Zac Vawter put his bionic leg on public display for the first time as he climbed the 103 floors of Chicago's iconic Willis Tower, becoming the first person ever to complete the task wearing a mind-controlled prosthetic limb.
Vawter, who lost his right leg in a motorcycle accident, participated in the annual stair-climbing charity event called "SkyRise Chicago" hosted by the Rehabilitation Institute of Chicago, where he is receiving treatment.
"Everything went great," Vawter said. "The prosthetic leg did its part, and I did my part."
The leg is designed to respond to electrical impulses from muscles in his hamstring. When Vawter thought about climbing the roughly 2,100 stairs, the motors, belts and chains in his leg synchronized the movements of its ankle and knee.
The computerized prosthetic limb weighs about 10 pounds (4.5 kilograms) and holds two motors.
Bionic — or thought-controlled — prosthetic arms have been available for a few years. Knowing leg amputees outnumber people who have lost arms and hands, the Chicago researchers are focusing more on lower limbs.
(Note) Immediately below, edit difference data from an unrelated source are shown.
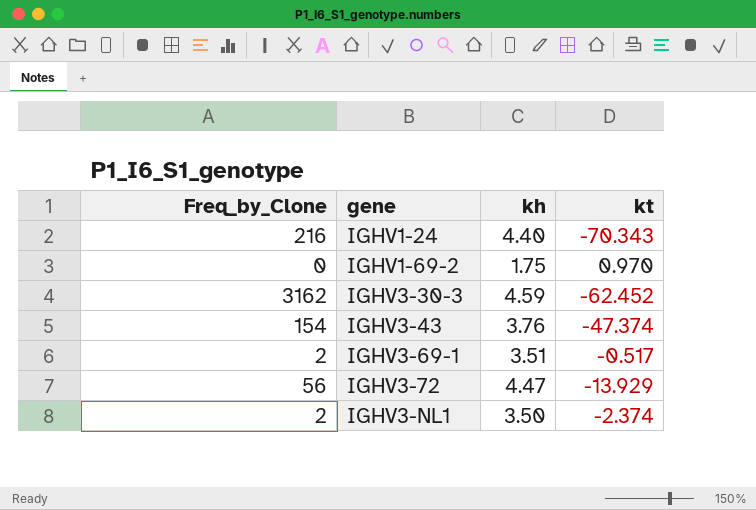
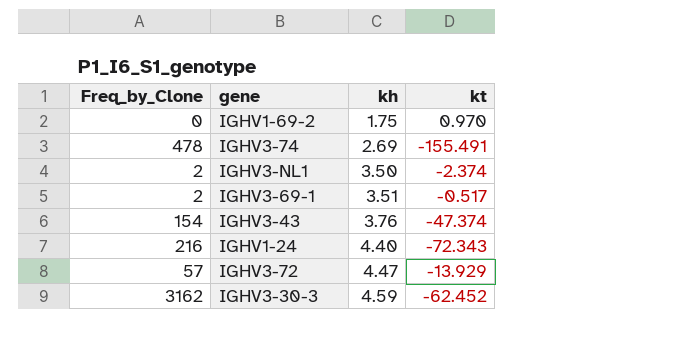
row order: gene ascending -> kh ascending
row IGHV3-74: none -> 478 | 2.69 | -155.491
IGHV1-24 | kt: -70.343 -> -72.343
IGHV3-72 | Freq_by_Clone: 56 -> 57

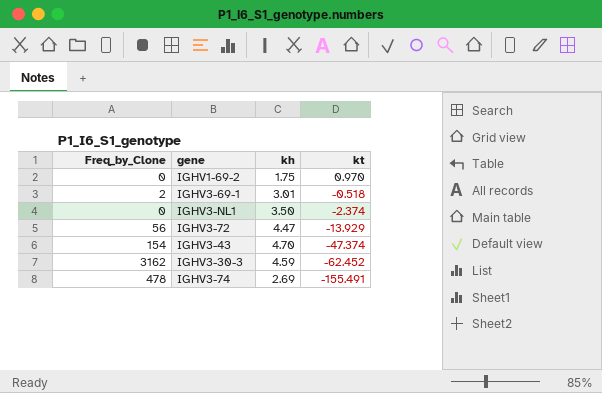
row order: kh ascending -> kt descending
row IGHV1-24: 216 | 4.40 | -72.343 -> none
IGHV3-69-1 | kh: 3.51 -> 3.01
IGHV3-69-1 | kt: -0.517 -> -0.518
IGHV3-NL1 | Freq_by_Clone: 2 -> 0
IGHV3-72 | Freq_by_Clone: 57 -> 56
IGHV3-43 | kh: 3.76 -> 4.70

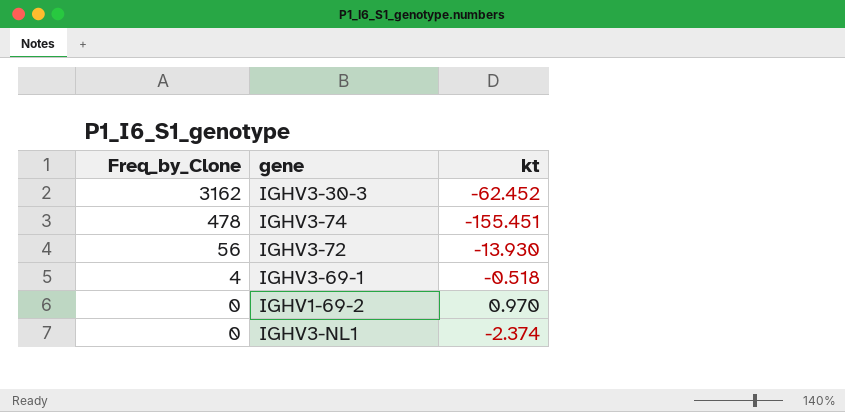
row order: kt descending -> Freq_by_Clone descending
column kh | position: 3 -> none
row IGHV3-43: 154 | 4.70 | -47.374 -> none
IGHV3-74 | kt: -155.491 -> -155.451
IGHV3-72 | kt: -13.929 -> -13.930
IGHV3-69-1 | Freq_by_Clone: 2 -> 4

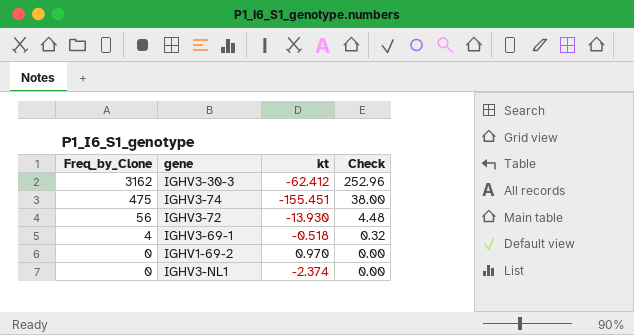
column Check | formula: none -> [Freq_by_Clone] * 0.08
IGHV3-30-3 | kt: -62.452 -> -62.412
IGHV3-74 | Freq_by_Clone: 478 -> 475

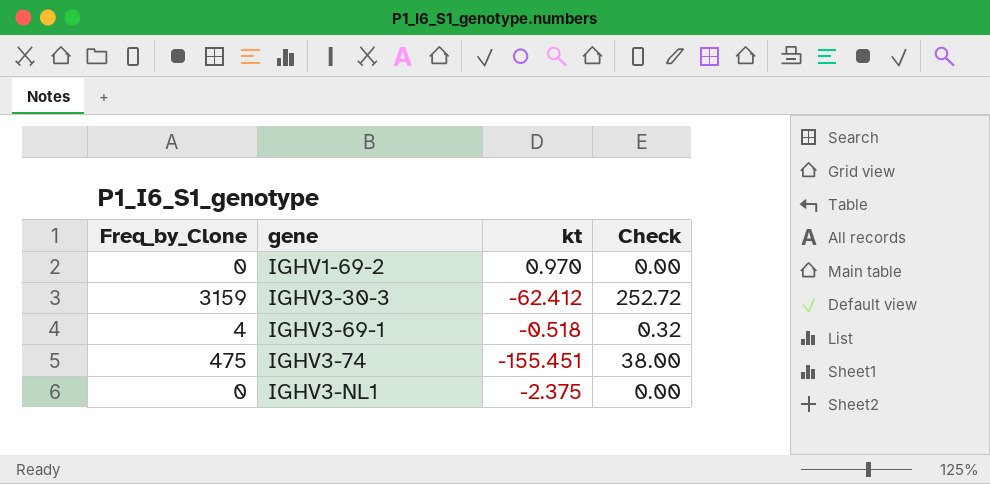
row order: Freq_by_Clone descending -> gene ascending
row IGHV3-72: 56 | -13.930 | 4.48 -> none
IGHV3-30-3 | Freq_by_Clone: 3162 -> 3159
IGHV3-30-3 | Check: 252.96 -> 252.72
IGHV3-NL1 | kt: -2.374 -> -2.375

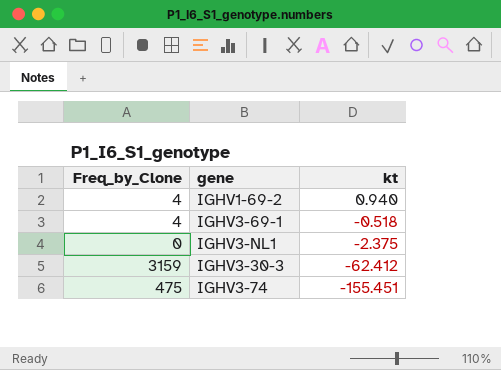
row order: gene ascending -> kt descending
column Check | formula: [Freq_by_Clone] * 0.08 -> none
IGHV1-69-2 | Freq_by_Clone: 0 -> 4
IGHV1-69-2 | kt: 0.970 -> 0.940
If a bionic hand fails, a person drops a glass of water. If a bionic leg fails, a person falls down stairs.
The stair-climbing event was a research project for us, said Joanne Smith, the Rehabilitation Institute's CEO.
"We were testing the leg under extreme conditions. Very few patients who will use the leg in the future will be using it for this purpose. From that perspective, its performance was beyond measure," Smith added.
Vawter said he prepared on a small escalator at a gym, while researchers spent months adjusting the technical aspects of the leg to ensure that it would respond to his thoughts.
When Vawter goes home, the experimental leg will stay behind in Chicago. Researchers will continue to refine its steering. Taking it to the market is still years away.
The $8 million project is funded by the US Department of Defense and involves Vanderbilt University, the Massachusetts Institute of Technology, the University of Rhode Island and the University of New Brunswick.
"A lot of people say that losing a leg is like losing a loved one," said Vawter. "You go through a grieving process. You establish a new normal in your life and move on. Today was a big event. It's just neat to be a part of the research and be a part of RIC."